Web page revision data
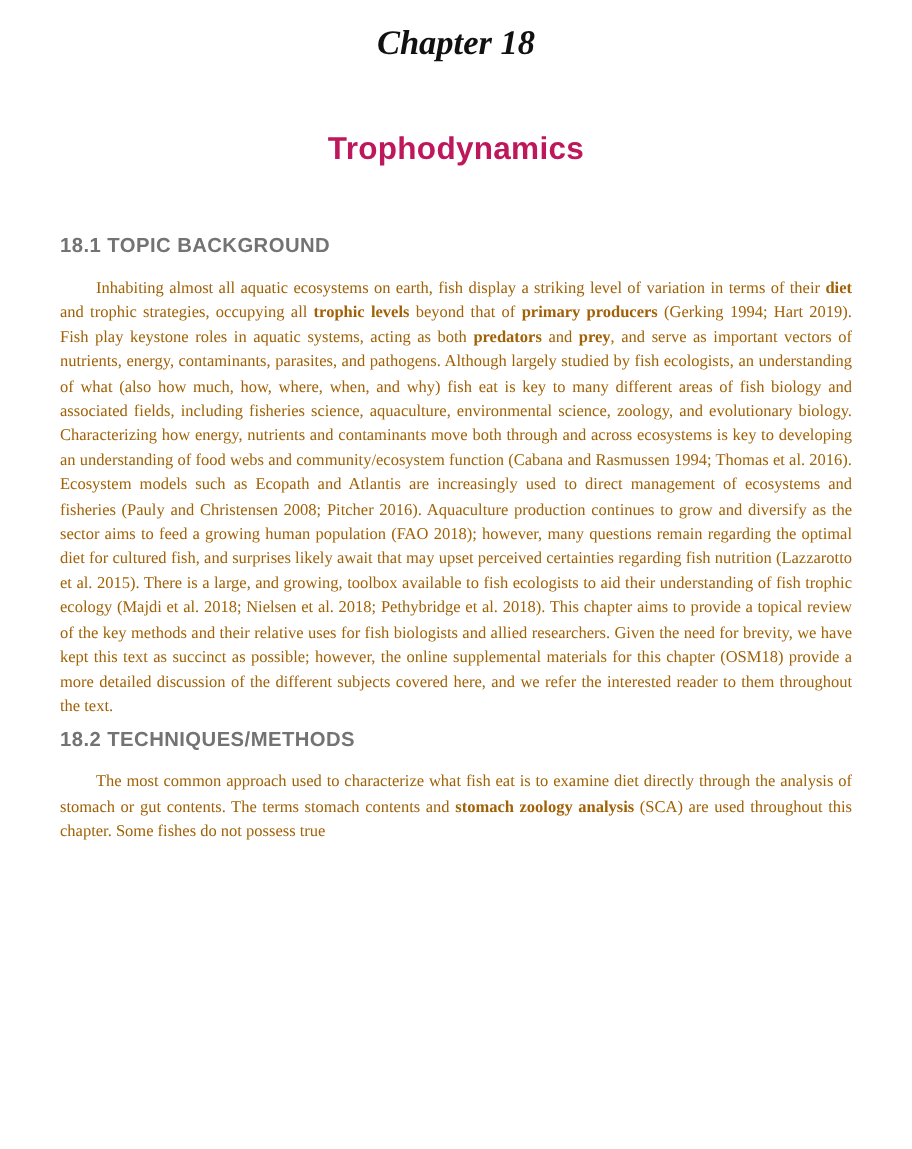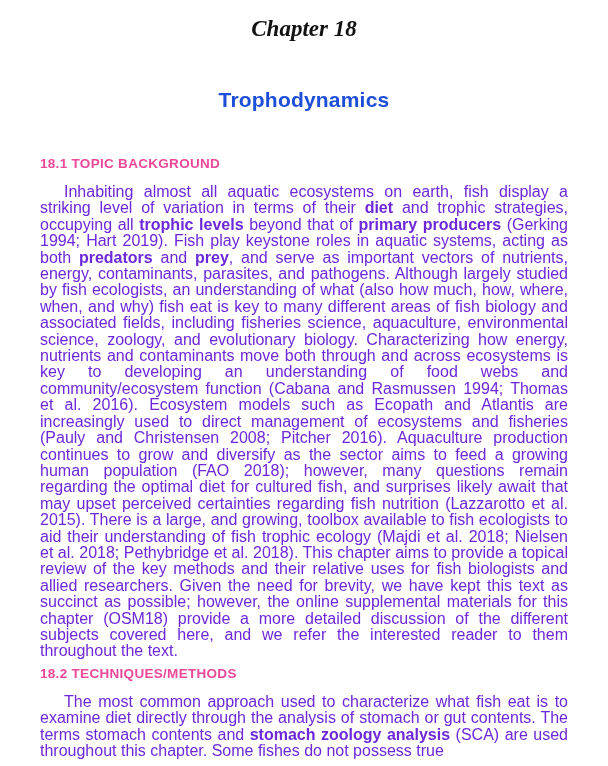"Trophodynamics" .chapter-title { color: #1d4ed8 -> #be185d }
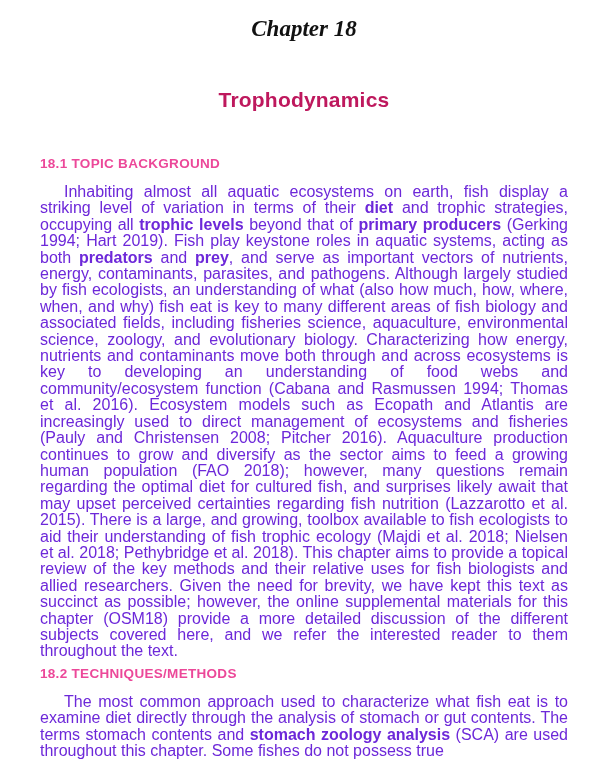"18.1 TOPIC BACKGROUND" .section-heading { color: #ec4899 -> #737373 }
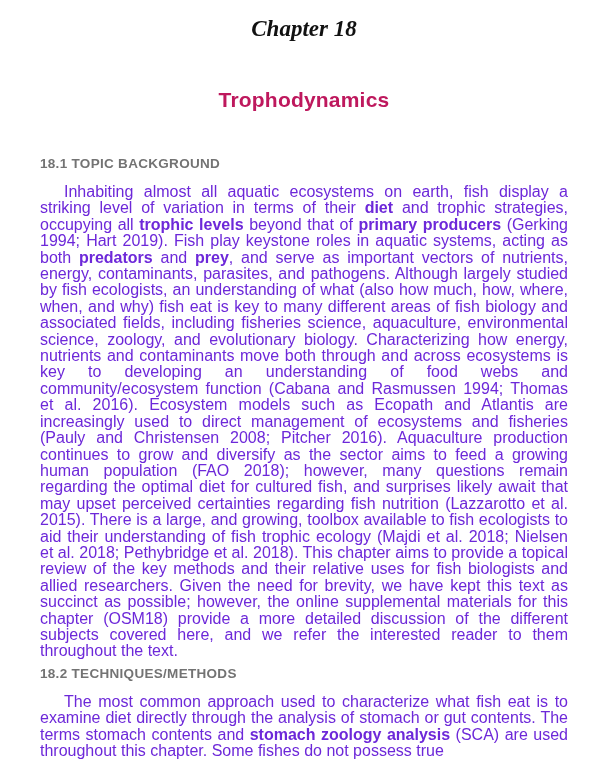"Inhabiting almost all aquatic ecosystems" p.body-text { color: #6d28d9 -> #a16207; font-family: Liberation Sans, sans-serif -> Liberation Serif, serif; font-size: 16px -> 11px }
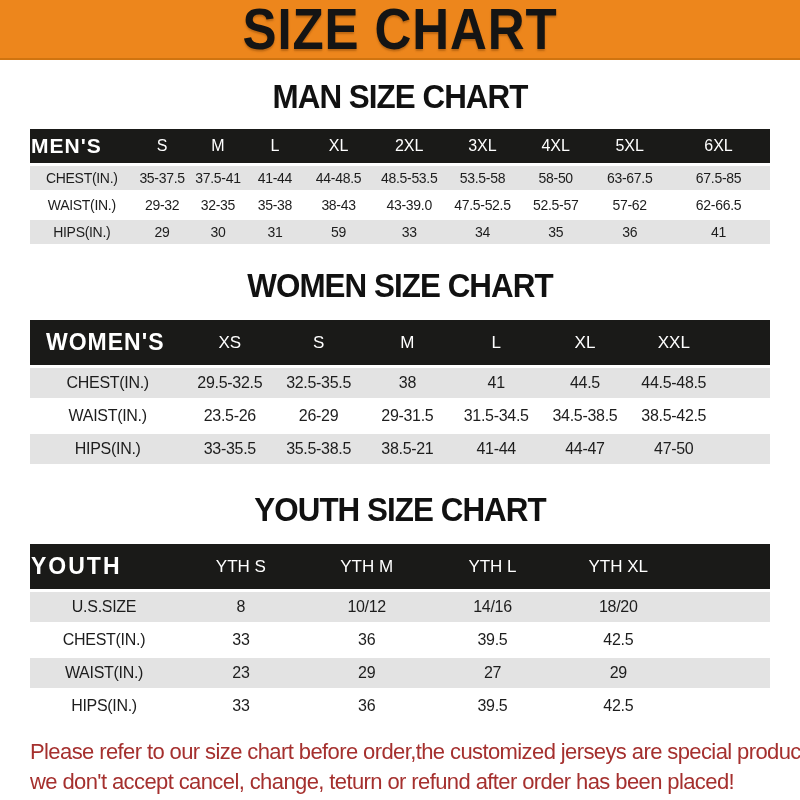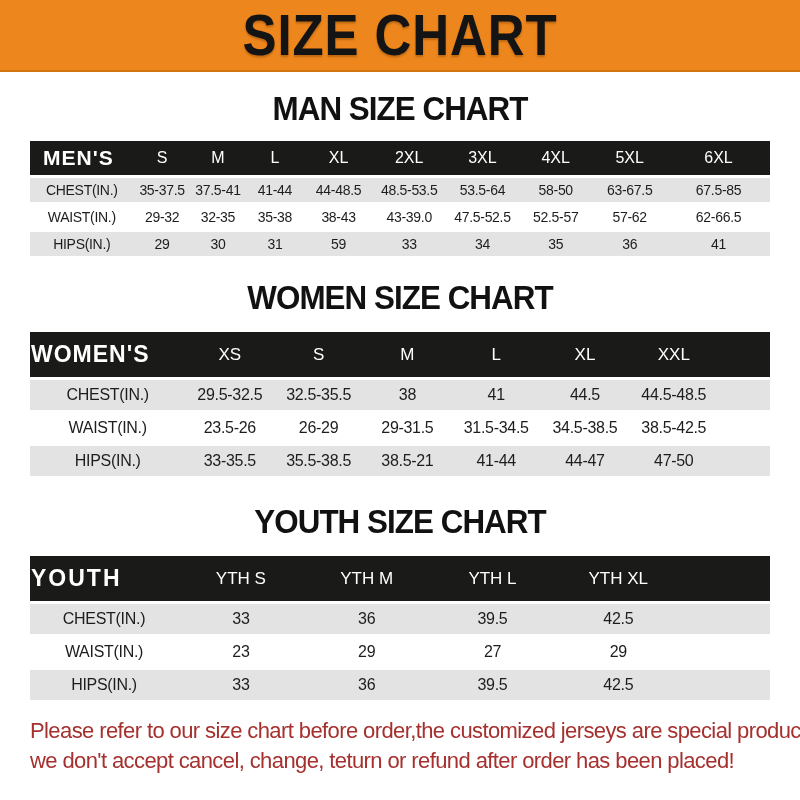"SIZE CHART" .banner { height: 72px -> 60px }
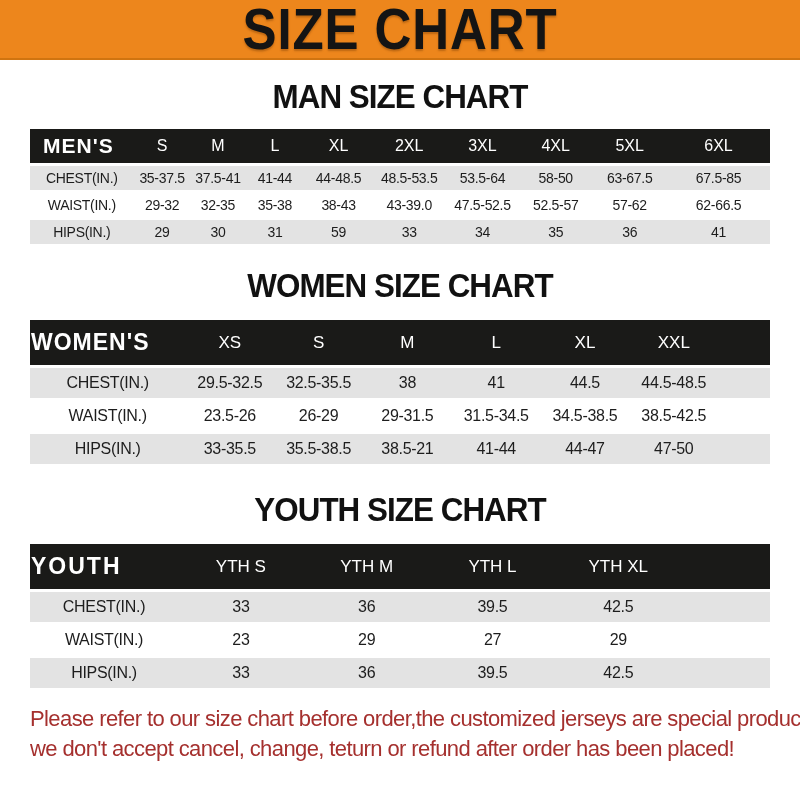"MEN'S" .tbl-men th { padding: 5px 13px -> 5px 1px }
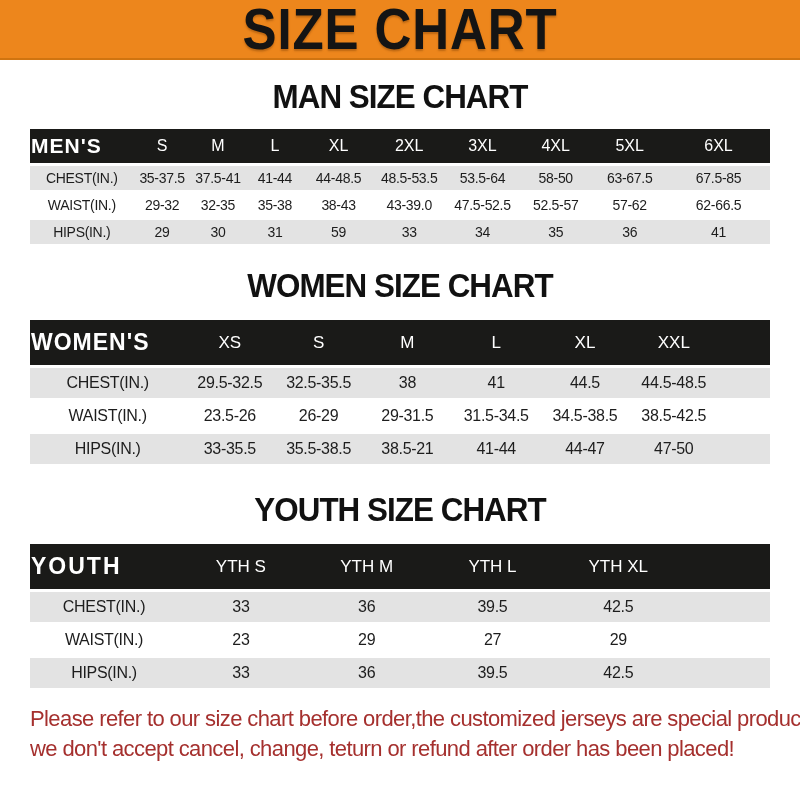"53.5-64" td { text: 53.5-64 -> 53.5-58 }
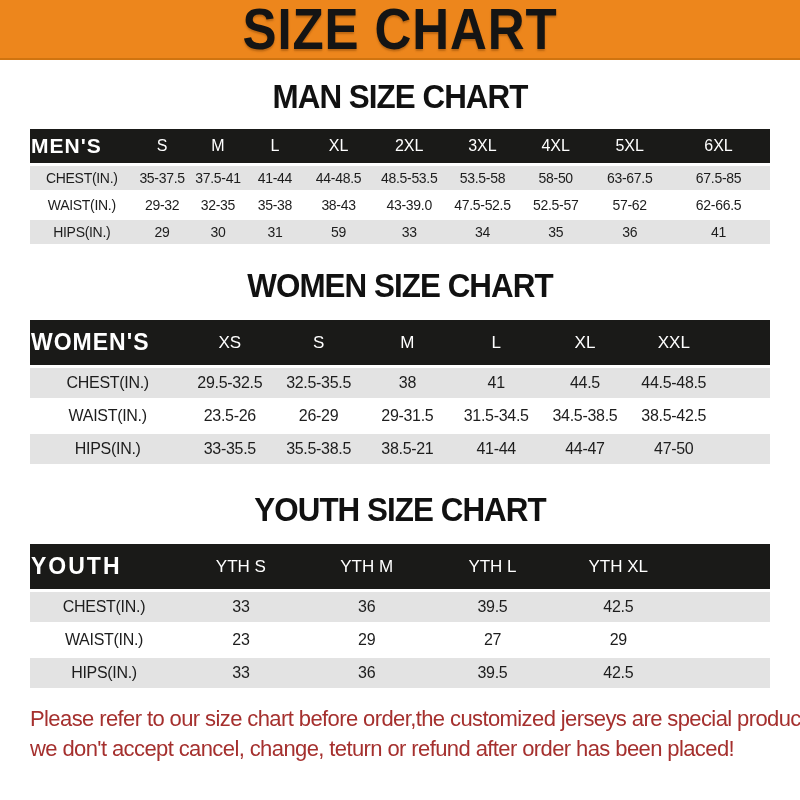"WOMEN'S" .tbl-women th { padding: 9px 1px -> 9px 16px }
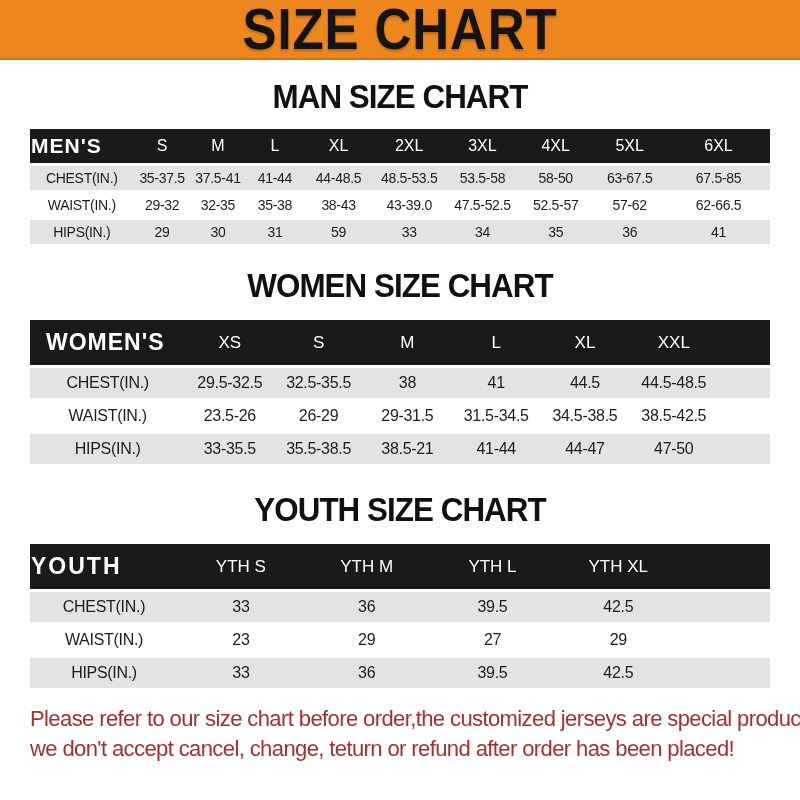"U.S.SIZE" tr { html: none -> <tr> <td>U.S.SIZE</td> <td>8</td> <td>10/12</td> <td>14/16</td> <td>18/20</td> <td></td> </tr> }
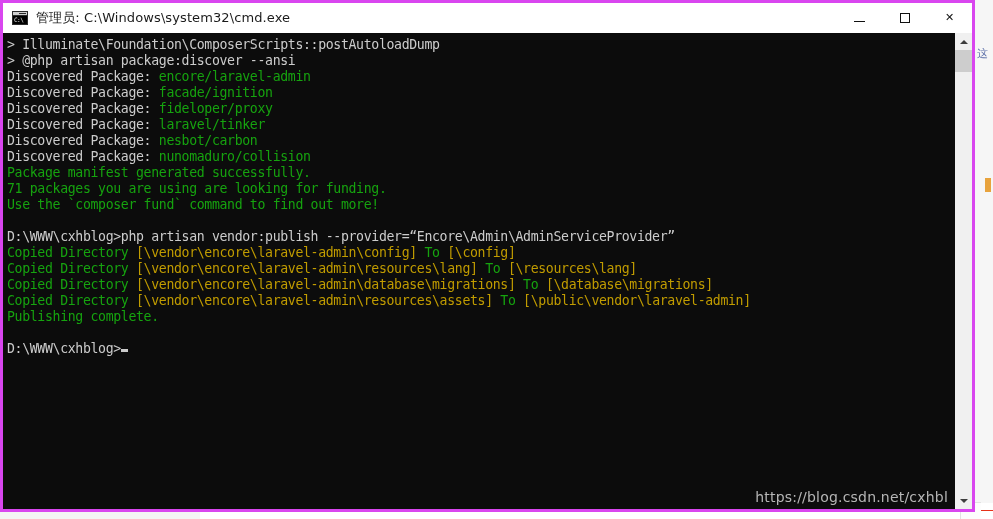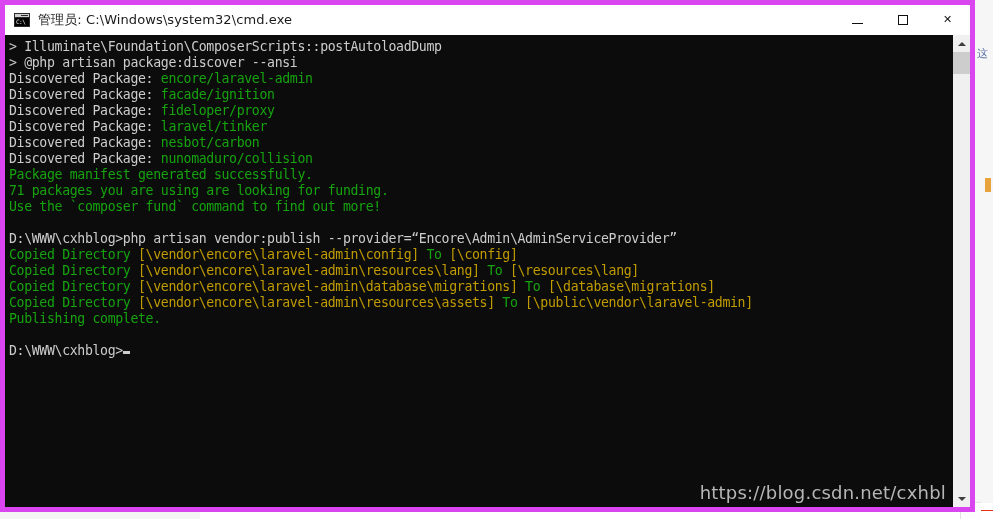"管理员: C:\Windows\system32\cmd.exe" #console-window { border: 5px solid #d946ef -> 3px solid #d946ef }
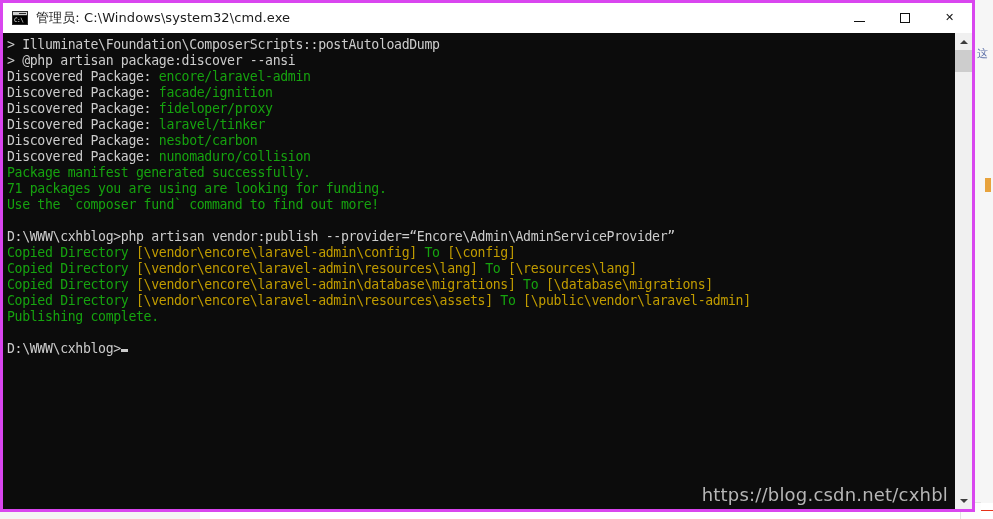"https://blog.csdn.net/cxhbl" #watermark { font-size: 18px -> 14px }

» **Work to be completed**
Using the records above, output an exact copy without any pictures.

» **Solution for this problem**
"Trophodynamics" .chapter-title { color: #1d4ed8 -> #be185d }
"18.1 TOPIC BACKGROUND" .section-heading { color: #ec4899 -> #737373 }
"Inhabiting almost all aquatic ecosystems" p.body-text { color: #6d28d9 -> #a16207; font-family: Liberation Sans, sans-serif -> Liberation Serif, serif; font-size: 16px -> 11px }
"SIZE CHART" .banner { height: 72px -> 60px }
"MEN'S" .tbl-men th { padding: 5px 13px -> 5px 1px }
"53.5-64" td { text: 53.5-64 -> 53.5-58 }
"WOMEN'S" .tbl-women th { padding: 9px 1px -> 9px 16px }
"U.S.SIZE" tr { html: none -> <tr> <td>U.S.SIZE</td> <td>8</td> <td>10/12</td> <td>14/16</td> <td>18/20</td> <td></td> </tr> }
"管理员: C:\Windows\system32\cmd.exe" #console-window { border: 5px solid #d946ef -> 3px solid #d946ef }
"https://blog.csdn.net/cxhbl" #watermark { font-size: 18px -> 14px }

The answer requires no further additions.